No envidio a los museos, ni me gustaría ser director de ninguno. Creo que se dan tareas contradictorias y supone un problema muy difícil de solucionar. Por un lado, el museo es un depósito de valores y esos valores representan intereses que para mí son negativos, aunque la obra sea buena. Ahí se da una contradicción. ¿Qué es lo que mostramos al público? ¿Una buena obra? ¿Intereses antipúblicos? La otra es que existe, además de forma creciente, un elitismo que separa la producción artística del ciudadano medio. Por un lado se desarrolla una investigación en arte que se expresa en formas que el público no puede entender y va dirigida exclusivamente a otros artistas. ¿Cómo mantener los valores del museo y ayudar al público a desafiarlos? ¿Cómo sostener una investigación seria sobre el conocimiento y compartirlos con gente que a veces ni está interesada?

¿Y dónde se ubican ahora el centro y la periferia?

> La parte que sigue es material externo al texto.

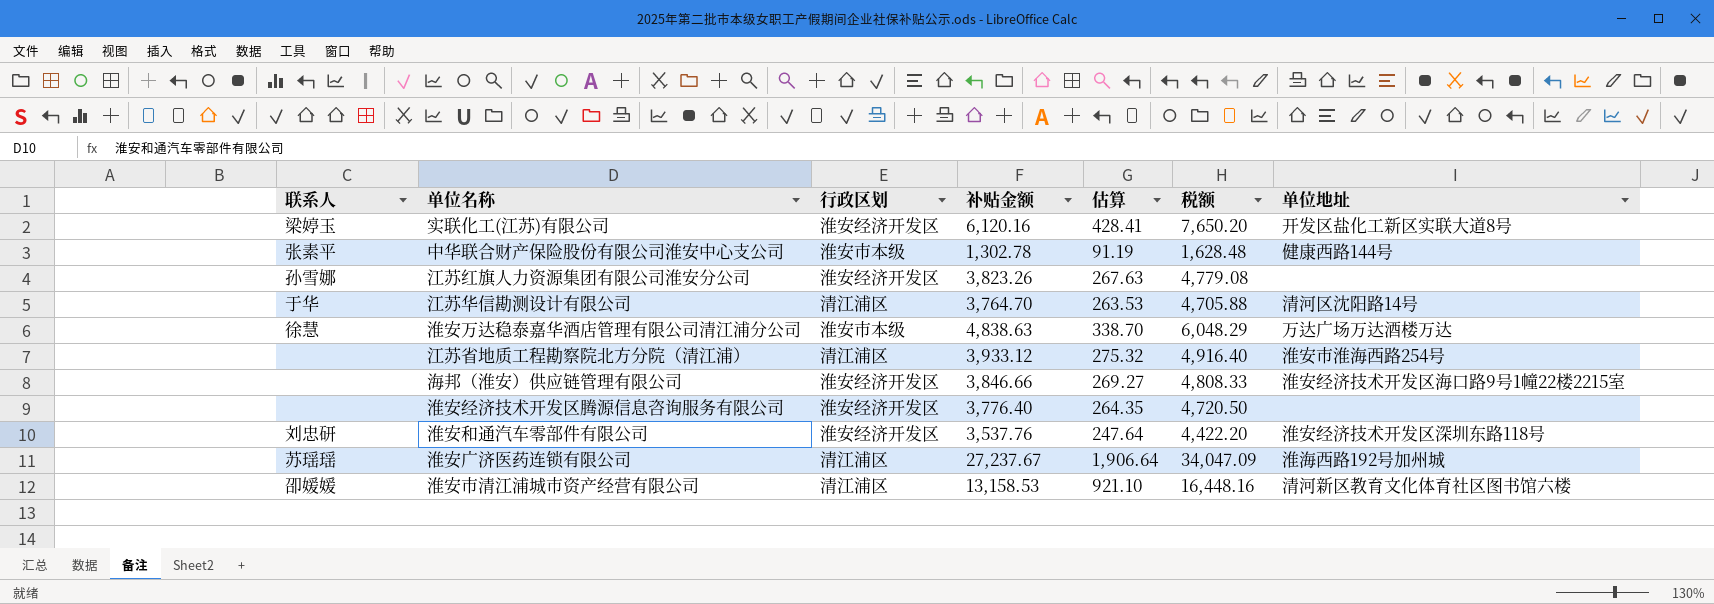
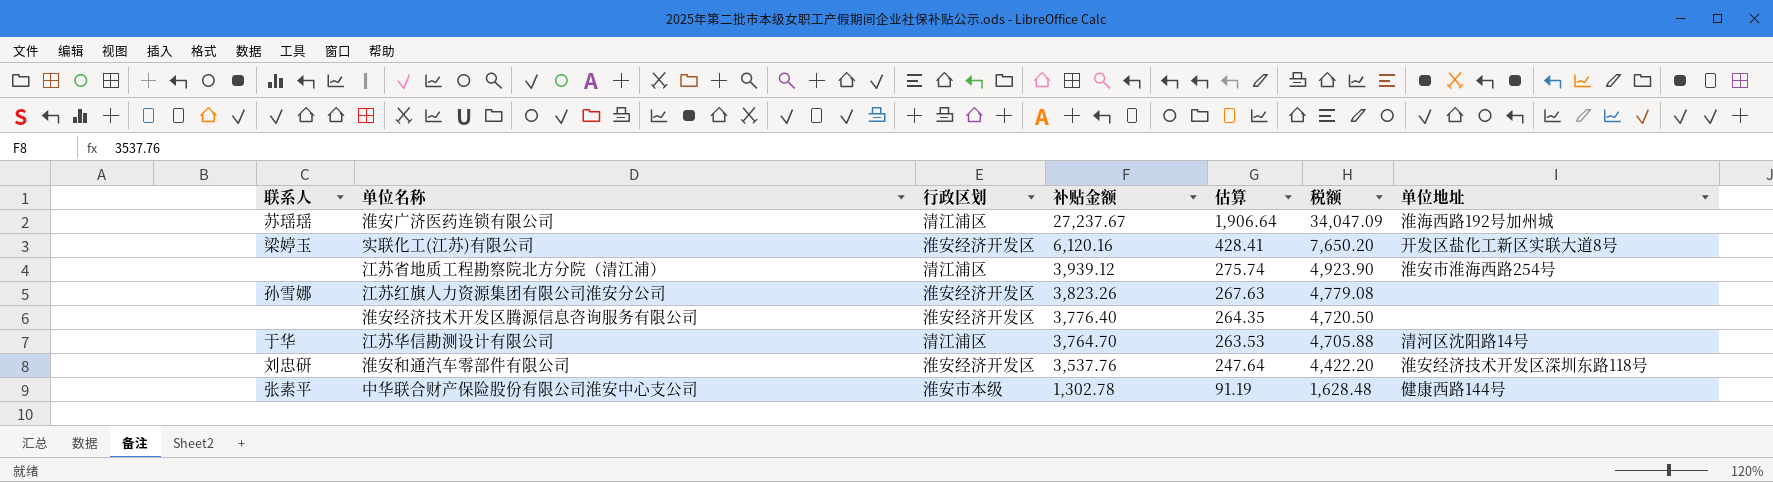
row order: none -> 补贴金额 descending
row 淮安万达稳泰嘉华酒店管理有限公司清江浦分公司: 徐慧 | 淮安市本级 | 4,838.63 | 338.70 | 6,048.29 | 万达广场万达酒楼万达 -> none
row 海邦（淮安）供应链管理有限公司: none | 淮安经济开发区 | 3,846.66 | 269.27 | 4,808.33 | 淮安经济技术开发区海口路9号1幢22楼2215室 -> none
row 淮安市清江浦城市资产经营有限公司: 卲媛媛 | 清江浦区 | 13,158.53 | 921.10 | 16,448.16 | 清河新区教育文化体育社区图书馆六楼 -> none
江苏省地质工程勘察院北方分院（清江浦） | 补贴金额: 3,933.12 -> 3,939.12
江苏省地质工程勘察院北方分院（清江浦） | 估算: 275.32 -> 275.74
江苏省地质工程勘察院北方分院（清江浦） | 税额: 4,916.40 -> 4,923.90

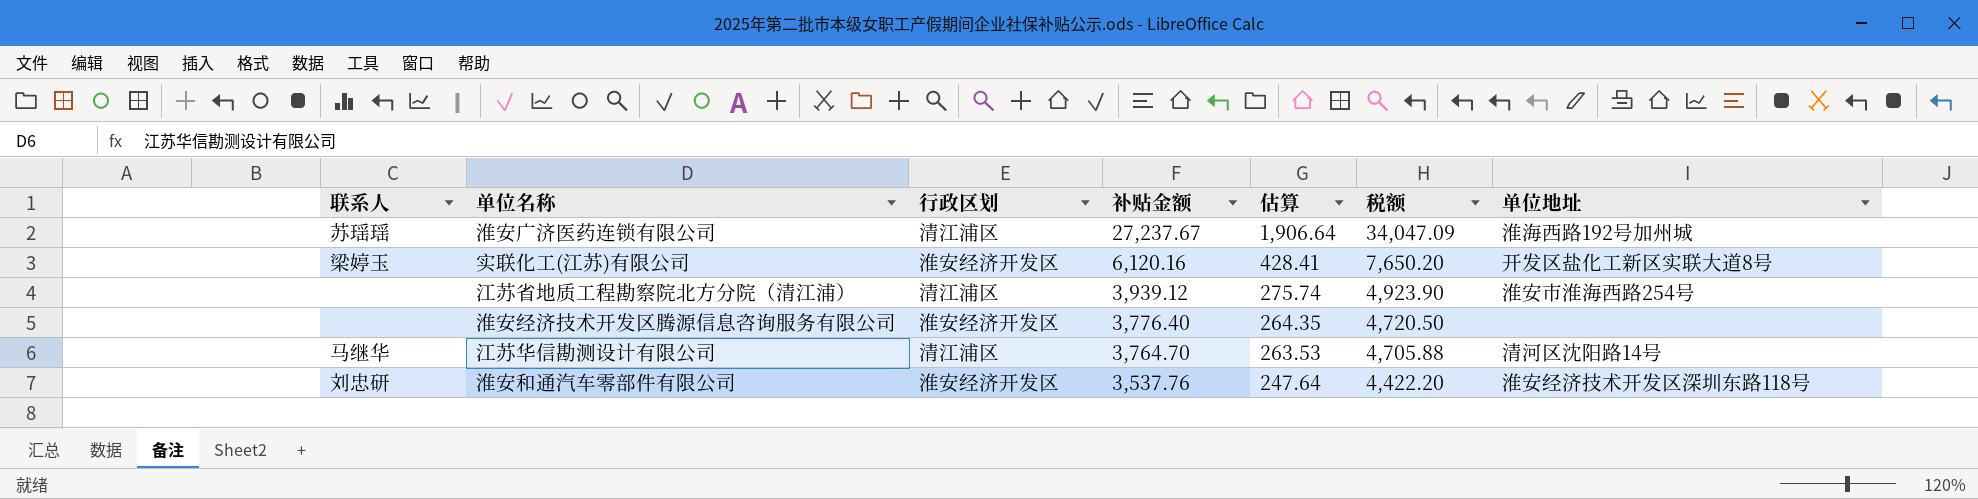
row 江苏红旗人力资源集团有限公司淮安分公司: 孙雪娜 | 淮安经济开发区 | 3,823.26 | 267.63 | 4,779.08 | none -> none
row 中华联合财产保险股份有限公司淮安中心支公司: 张素平 | 淮安市本级 | 1,302.78 | 91.19 | 1,628.48 | 健康西路144号 -> none
江苏华信勘测设计有限公司 | 联系人: 于华 -> 马继华

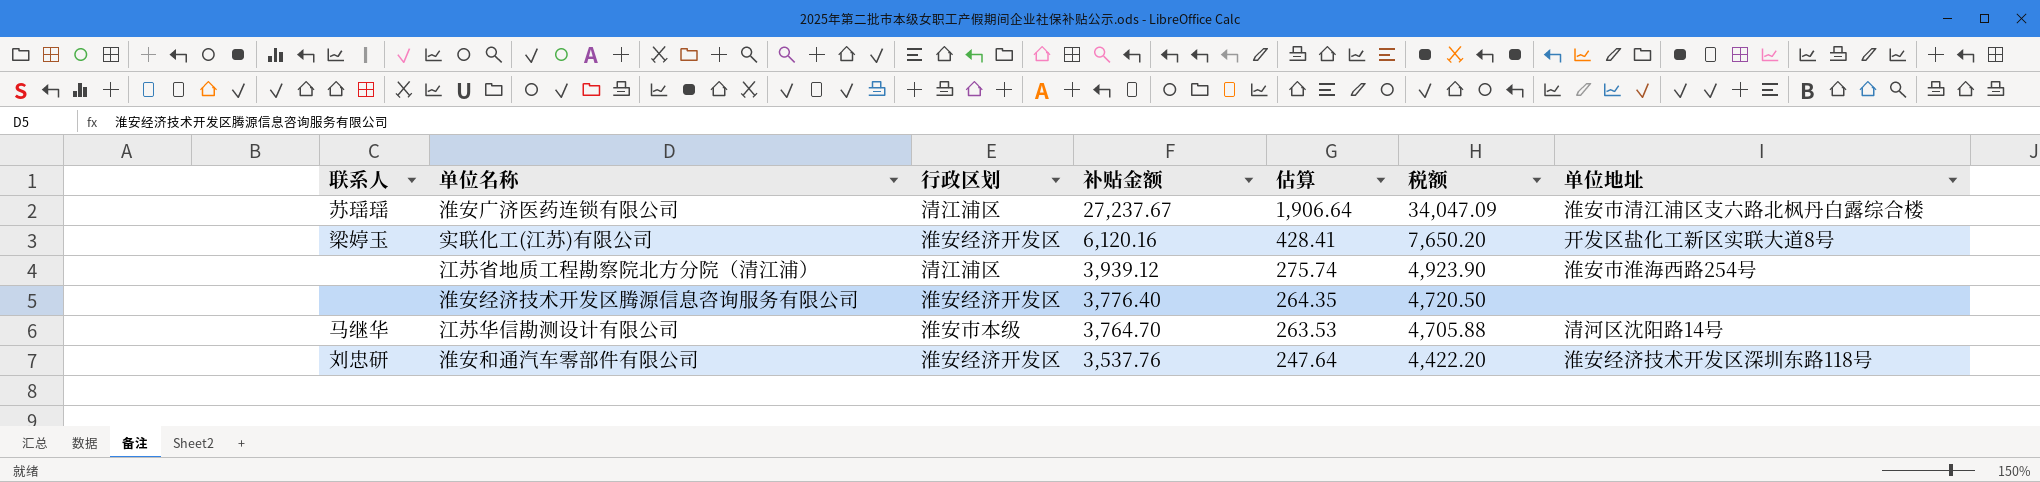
淮安广济医药连锁有限公司 | 单位地址: 淮海西路192号加州城 -> 淮安市清江浦区支六路北枫丹白露综合楼
江苏华信勘测设计有限公司 | 行政区划: 清江浦区 -> 淮安市本级

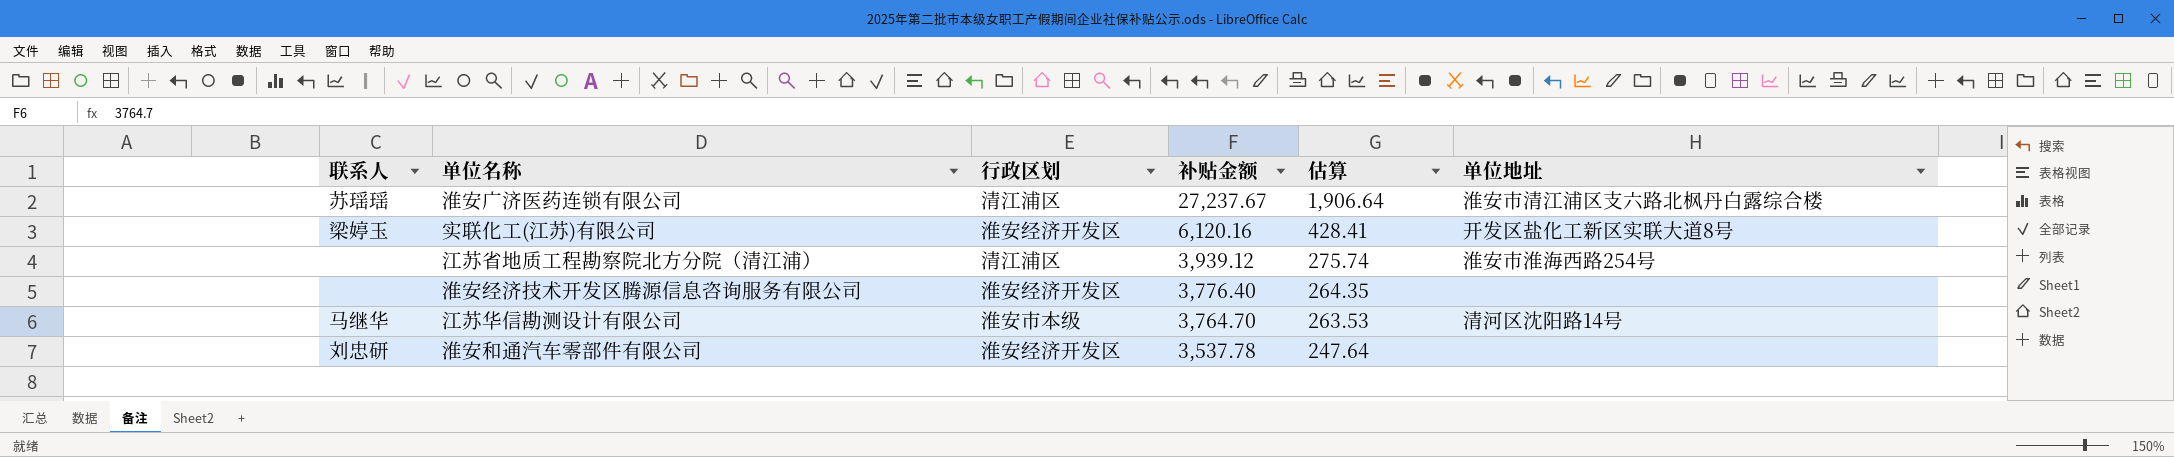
column 税额 | formula: [补贴金额] * 1.25 -> none
淮安和通汽车零部件有限公司 | 补贴金额: 3,537.76 -> 3,537.78
淮安和通汽车零部件有限公司 | 单位地址: 淮安经济技术开发区深圳东路118号 -> none

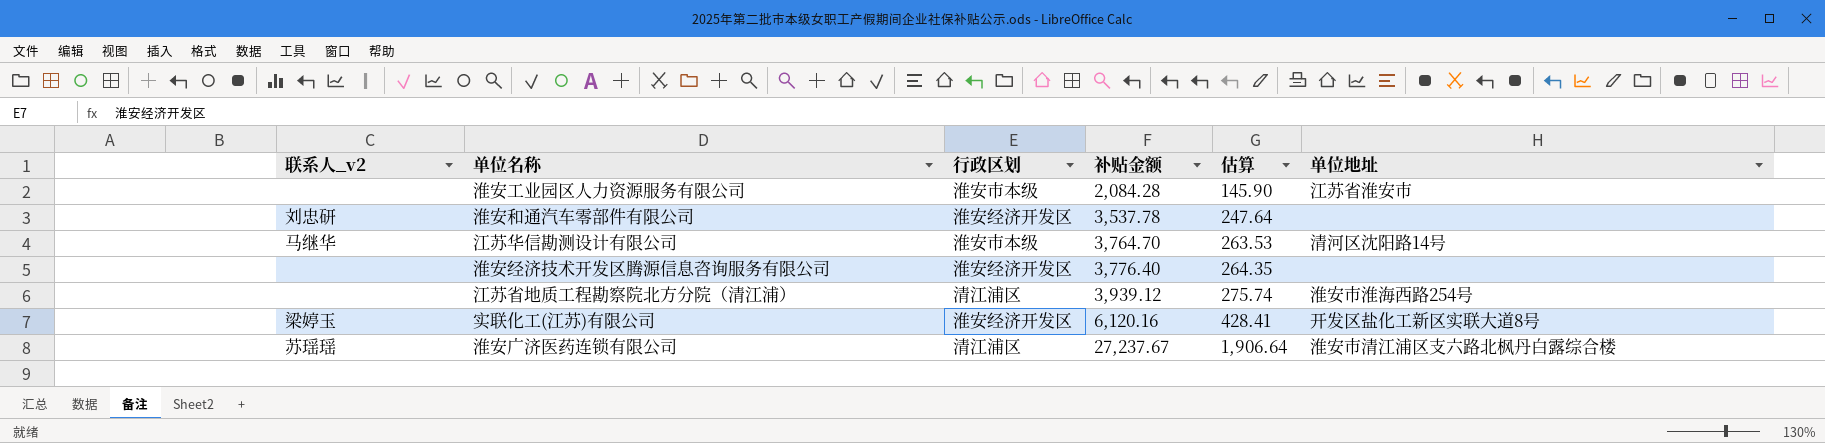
row order: 补贴金额 descending -> 补贴金额 ascending
column name: 联系人 -> 联系人_v2
row 淮安工业园区人力资源服务有限公司: none -> none | 淮安市本级 | 2,084.28 | 145.90 | 江苏省淮安市

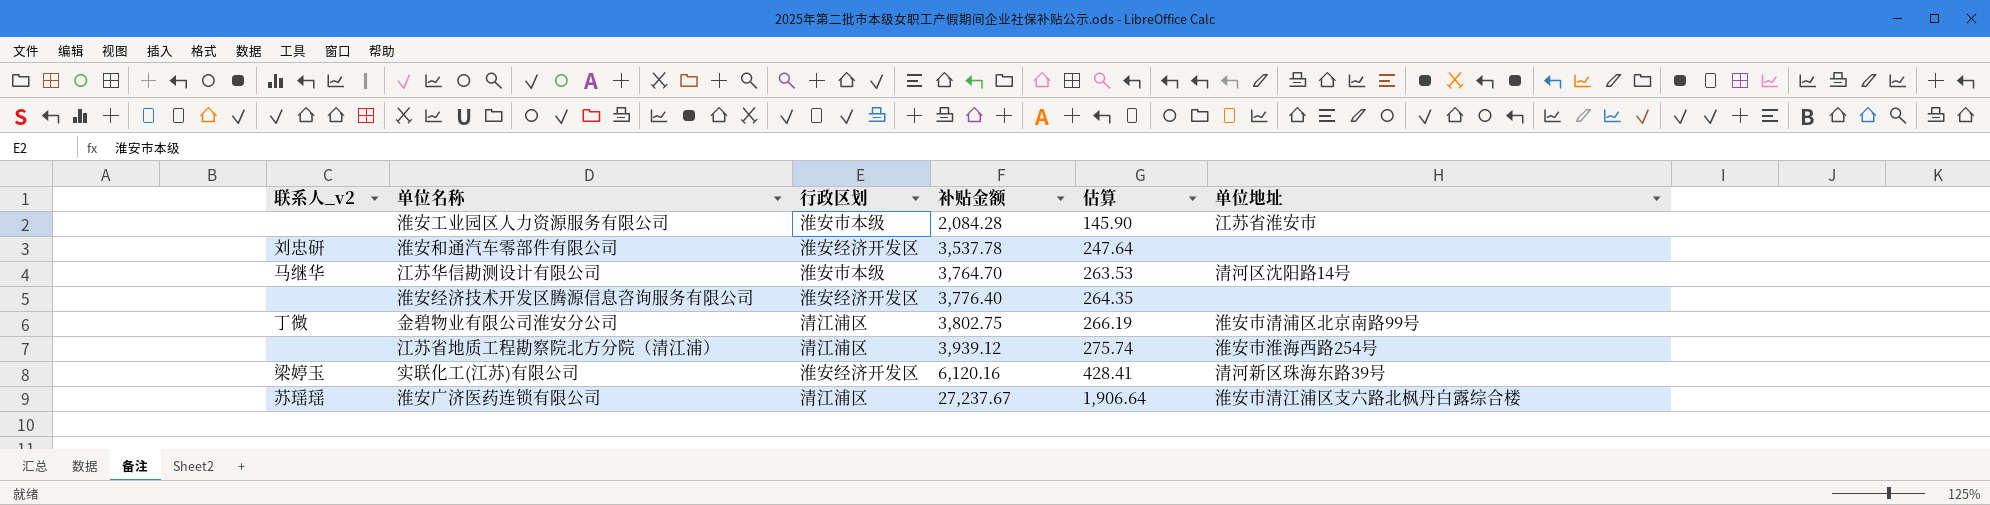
row 金碧物业有限公司淮安分公司: none -> 丁微 | 清江浦区 | 3,802.75 | 266.19 | 淮安市清浦区北京南路99号
实联化工(江苏)有限公司 | 单位地址: 开发区盐化工新区实联大道8号 -> 清河新区珠海东路39号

El mundo ahora es como una mahonesa, una suspensión inestable de glóbulos grasos y acuosos. El asunto es quién controla la información y cómo se da ese flujo. Desde ese punto de vista es un producto político y económico. Me gusta hablar de infografía en lugar de geografía, que a mi entender es anacrónica: estamos en otro mundo. El asunto es cómo distribuimos y repartimos la información.

¿Participa de la dialéctica de Adorno de tomar el arte desde la irracionalidad y el desacuerdo?

Mantenemos una tendencia en la sociedad a negar lo irracional y lo ilógico, lo absurdo, lo que está fuera de tono y no darnos cuenta que se trata de vías de acceso al conocimiento tan válidas como otras, aunque sean menos aplicables. Por esa razón son negadas por el establishment. Me parece importante rescatarlas, incorporar la imaginación desde la escuela.

Y de la experiencia estética a la dimensión política.

No me gusta la palabra estética, prefiero cuestionar qué es positivo y qué negativo, por qué y a quién le sirve, si me hace daño o me ayuda. Lo segundo, la contabilidad de las cosas. Todo lo que hacemos está contabilizado, es cuantitativo y hay que rendir cuentas por ello. Todo, en última instancia, basado en números; lo cualitativo queda de lado y hay que integrarlo para disponer de un conocimiento total.

¿Por dónde se mueven los mercaderes del arte?

Por aumentar lo más posible los precios de las obras consideradas singulares. Me parece que existe una burbuja que en cualquier momento va a explotar. No hay manera de darle valor a ciertas cosas. Siempre me intrigó a cuánto ascendía el seguro de una obra como la Mona Lisa en su traslado a Nueva York... No lo sé, pero ¿qué fórmula existe para darle valor? No es un cuadro que me guste particularmente, pero encierra tal mito que esa condición hay que cifrarla. Ahí se da un absurdo de conexión que sería bueno que se explicara.

¿Cómo se socializa el arte?

No todo el mundo puede ser un artista competitivo, pero sí tener la libertad de imaginar. La competitividad y la meritocracia artística es un problema de mercado, no cultural. Aprendemos a leer y escribir no con el propósito de convertirnos en un Nobel, sino para funcionar. Sólo tienes derecho a soñar si sueñas bien, si sueñas mal, no te lo permiten.